## RECORDS PROVIDED
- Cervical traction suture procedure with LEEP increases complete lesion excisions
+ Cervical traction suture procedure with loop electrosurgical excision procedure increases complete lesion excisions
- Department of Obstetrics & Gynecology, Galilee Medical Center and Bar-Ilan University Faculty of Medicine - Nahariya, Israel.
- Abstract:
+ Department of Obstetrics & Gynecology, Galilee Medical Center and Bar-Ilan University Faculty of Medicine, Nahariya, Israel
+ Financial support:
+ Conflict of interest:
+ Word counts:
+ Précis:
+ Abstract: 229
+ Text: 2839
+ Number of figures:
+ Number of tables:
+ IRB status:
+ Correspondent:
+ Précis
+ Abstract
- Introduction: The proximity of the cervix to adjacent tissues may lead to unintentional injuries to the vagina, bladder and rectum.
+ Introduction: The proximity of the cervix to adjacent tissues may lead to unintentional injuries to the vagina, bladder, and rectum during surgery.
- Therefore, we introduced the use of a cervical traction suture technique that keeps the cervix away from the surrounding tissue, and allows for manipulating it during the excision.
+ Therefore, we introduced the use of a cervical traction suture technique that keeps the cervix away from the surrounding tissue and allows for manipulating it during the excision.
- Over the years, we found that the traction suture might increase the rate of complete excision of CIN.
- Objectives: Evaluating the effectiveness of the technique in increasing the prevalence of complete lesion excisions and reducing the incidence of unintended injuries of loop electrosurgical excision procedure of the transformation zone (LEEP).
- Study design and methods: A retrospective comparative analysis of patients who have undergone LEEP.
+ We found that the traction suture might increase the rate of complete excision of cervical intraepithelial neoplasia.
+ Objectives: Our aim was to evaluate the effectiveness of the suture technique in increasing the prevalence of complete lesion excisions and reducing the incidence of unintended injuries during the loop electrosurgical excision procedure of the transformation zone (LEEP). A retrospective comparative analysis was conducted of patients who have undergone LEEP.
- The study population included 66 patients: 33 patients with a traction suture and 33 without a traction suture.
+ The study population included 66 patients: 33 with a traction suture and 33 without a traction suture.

--

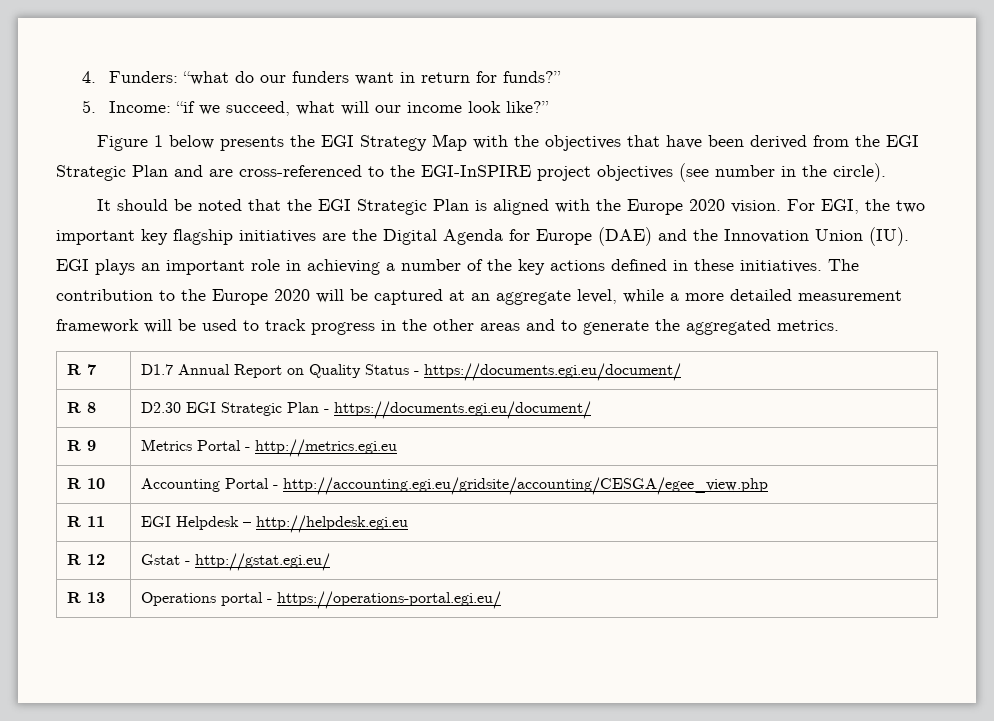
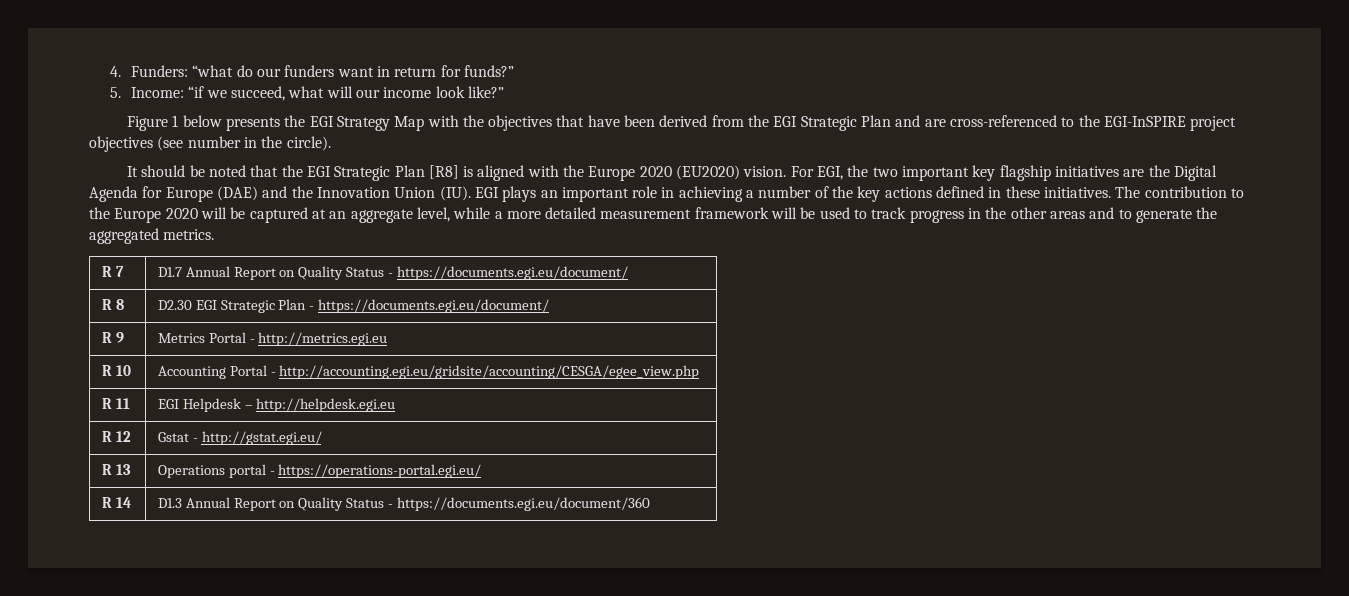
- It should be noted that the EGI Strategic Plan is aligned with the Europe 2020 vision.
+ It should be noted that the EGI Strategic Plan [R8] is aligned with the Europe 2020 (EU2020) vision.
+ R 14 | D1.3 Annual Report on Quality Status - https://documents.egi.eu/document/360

## ASSIGNMENT
Lines to set down from above: the line with "- Cervical traction", the line with "cervical intraepithelial neoplasia.", and every line between, each exactly as written.

## SOLUTION FOR THIS EXERCISE
- Cervical traction suture procedure with LEEP increases complete lesion excisions
+ Cervical traction suture procedure with loop electrosurgical excision procedure increases complete lesion excisions
- Department of Obstetrics & Gynecology, Galilee Medical Center and Bar-Ilan University Faculty of Medicine - Nahariya, Israel.
- Abstract:
+ Department of Obstetrics & Gynecology, Galilee Medical Center and Bar-Ilan University Faculty of Medicine, Nahariya, Israel
+ Financial support:
+ Conflict of interest:
+ Word counts:
+ Précis:
+ Abstract: 229
+ Text: 2839
+ Number of figures:
+ Number of tables:
+ IRB status:
+ Correspondent:
+ Précis
+ Abstract
- Introduction: The proximity of the cervix to adjacent tissues may lead to unintentional injuries to the vagina, bladder and rectum.
+ Introduction: The proximity of the cervix to adjacent tissues may lead to unintentional injuries to the vagina, bladder, and rectum during surgery.
- Therefore, we introduced the use of a cervical traction suture technique that keeps the cervix away from the surrounding tissue, and allows for manipulating it during the excision.
+ Therefore, we introduced the use of a cervical traction suture technique that keeps the cervix away from the surrounding tissue and allows for manipulating it during the excision.
- Over the years, we found that the traction suture might increase the rate of complete excision of CIN.
- Objectives: Evaluating the effectiveness of the technique in increasing the prevalence of complete lesion excisions and reducing the incidence of unintended injuries of loop electrosurgical excision procedure of the transformation zone (LEEP).
- Study design and methods: A retrospective comparative analysis of patients who have undergone LEEP.
+ We found that the traction suture might increase the rate of complete excision of cervical intraepithelial neoplasia.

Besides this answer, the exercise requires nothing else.